This is a question i have been pondering since i heard about the cut.  I agree there is a big difference between the herd path cut and the clear cut trail that these two idiots did.  I use the herd path (as you know) and probably won't be looking to ski this "trail" as there is plenty of good options out there.  It just seems like a double standard to say "ban skiing this illegal trail" and then to use a different illegal trail.  I guess it comes down to the severity of the illegal cut.  But then i say to myself wrong is wrong, regardless of severity.  Is stealling $10 okay but $100 not?


----------



## kbroderick (Aug 16, 2007)

nhski said:


> This is a question i have been pondering since i heard about the cut.  I agree there is a big difference between the herd path cut and the clear cut trail that these two idiots did.  I use the herd path (as you know) and probably won't be looking to ski this "trail" as there is plenty of good options out there.  It just seems like a double standard to say "ban skiing this illegal trail" and then to use a different illegal trail.  I guess it comes down to the severity of the illegal cut.  But then i say to myself wrong is wrong, regardless of severity.  Is stealling $10 okay but $100 not?



I haven't skied Big Jay, so I don't know...but is the herd path relatively flat?  The pitch on the new swath seems to make it quite liable to serious erosion, particularly if vegetative regrowth is hampered by additional skier traffic.  If the herd path is less erosion-prone, then I don't see any double standard at all--it's not about the legality of the cut, it's about the impact of the action (the skiing, not the cutting) on the environment.


----------



## VTpowder (Aug 16, 2007)

steve
the thing is, i have come across your path a number of times at jay. you are hard to miss. you post everything you do. so when i say i better not see you out there i mean it, because i most likely will. we share the same mountain and you seem to be there any time the snow is good the same goes for me.  so that is all i meant.


----------



## riverc0il (Aug 16, 2007)

VTpowder said:


> steve
> the thing is, i have come across your path a number of times at jay. you are hard to miss. you post everything you do. so when i say i better not see you out there i mean it, because i most likely will. we share the same mountain and you seem to be there any time the snow is good the same goes for me.  so that is all i meant.


Fair enough, call me out as a liar publicly if you see me over there.
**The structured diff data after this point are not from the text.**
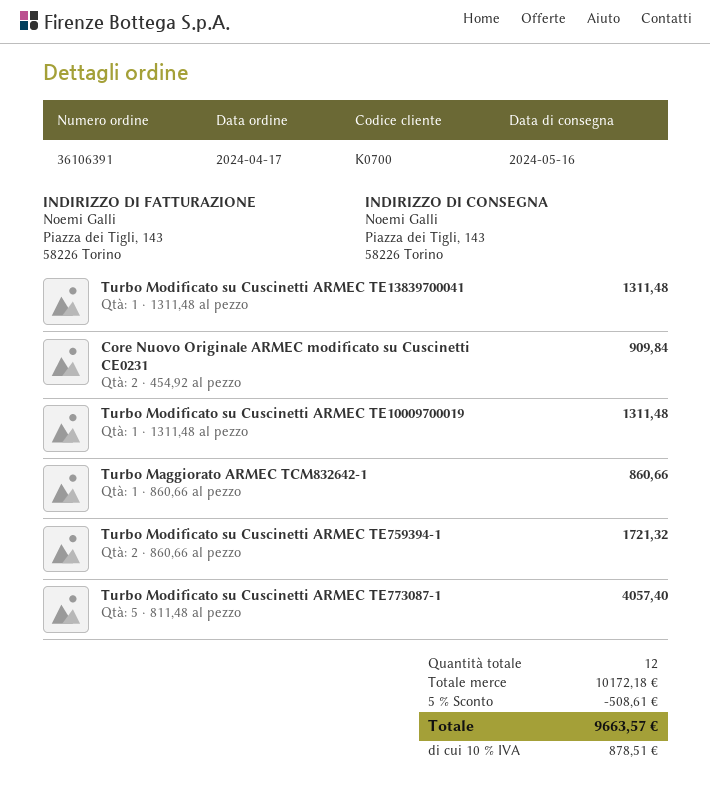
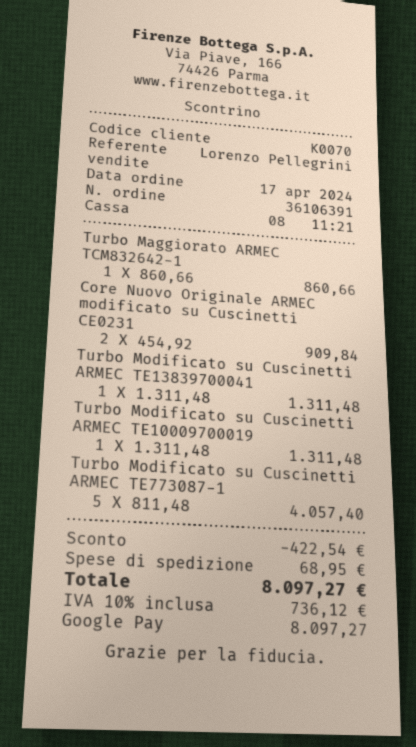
customer number: K0700 -> K0070
Turbo Modificato su Cuscinetti ARMEC TE759394-1: 2 x 860.66 = 1721.32 -> none
discount: 508.61 -> 422.54
shipping: none -> 68.95
tax: 10% = 878.51 -> 10% = 736.12
total: 9663.57 -> 8097.27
Next time you cross my path, be sure to say hello  I would do the same saying hello to you if I saw you, but you seem to have the advantage in knowing what I look like


----------



## Phildozer (Aug 17, 2007)

riverc0il said:


> When did you become omnipotent?




Omnipotent?  Who said he has Erectile Dysfunction?


----------



## Phildozer (Aug 17, 2007)

VTpowder said:


> steve
> the thing is, i have come across your path a number of times at jay. you are hard to miss. you post everything you do. so when i say i better not see you out there i mean it, because i most likely will. we share the same mountain and you seem to be there any time the snow is good the same goes for me.  so that is all i meant.




Wow.  

Threatening violence over skiing.  Talk about a total buzz-kill. Very, very not-cool.


----------



## VTpowder (Aug 17, 2007)

no violence is intended, only words. 
someone who had post earilier in this thread had threatened violence and some of my comments were directed at them.
sorry for the confusion.


----------



## JD (Aug 19, 2007)

Fools (to get caught)  If they had done this thing and not gotten caught, I know what all of our reactions would have been stumbling onto this line this winter for the first time on a good day.  YEEHAW!  Does seem a little over kill to take out such big trees, but I can't wait to ski it.  What's it called anyway?  Jailbird?
DeWeez's Chute?
Forbidden fruit?


----------



## Grassi21 (Aug 19, 2007)

The trail should be called, "Don't drop the soap."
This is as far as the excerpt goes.